As the VCBC Denied Exemption letter reads:
We wish to remind you that the prohibition on making medical claims in relation to cannabis products is not limited to provincially or territory-authorized storefronts. Under subsection 104.12(1) of the Cannabis Regulations, it is prohibited to promote cannabis, a cannabis accessory or a service related to cannabis if there are reasonable grounds to believe that the promotion could create the impression that health or cosmetic benefits may be derived from the use of the product. This provision of the regulations applies regardless of whether the cannabis is intended for medical purposes.
So does that mean we here at CLN are also breaking the law? It’s evident in Trudeau’s Canada that we must limit our free expression for “public health and safety” reasons. Which, incidentally, aligns with corporate-state interests.
Canadians have a moral obligation to disobey unjust laws. And that includes giving patients information about medical cannabis.
And not just physically ill patients. Someone suffering from mental health issues might want to hear about double-blind, placebo-controlled studies showing how cannabis helps relieve anxiety.
Health Canada Does Not Care About You
Treating cannabis as a scourge on society (while handing out free opioids and turning a blind eye to alcohol companies marketing to youth) is just one more reason to ignore Health Canada.

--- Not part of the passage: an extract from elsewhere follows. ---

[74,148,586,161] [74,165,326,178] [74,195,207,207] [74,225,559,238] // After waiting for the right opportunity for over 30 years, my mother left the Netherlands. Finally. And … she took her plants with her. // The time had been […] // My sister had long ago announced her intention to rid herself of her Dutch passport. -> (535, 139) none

Canada is undergoing a Maoist cultural revolution. Federal bureaucrats do not care about medical cannabis patients.
Perhaps some of us can (with consent) relocate to a First Nation Reserve where cannabis, individual rights, traditions, and the environment are respected. Of course, the Community Safety Unit Gestapo still raids Reserves. And the Reserves are technically the property of the federal government.
Cannabis is a gateway drug to liberty and prosperity. It has health and therapeutic benefits. Industrial hemp can save the world.
Throughout history, individuals and small groups have sparked broader movements. Cannabis legalization is a testament to that fact.
And it all began by disobeying unjust laws.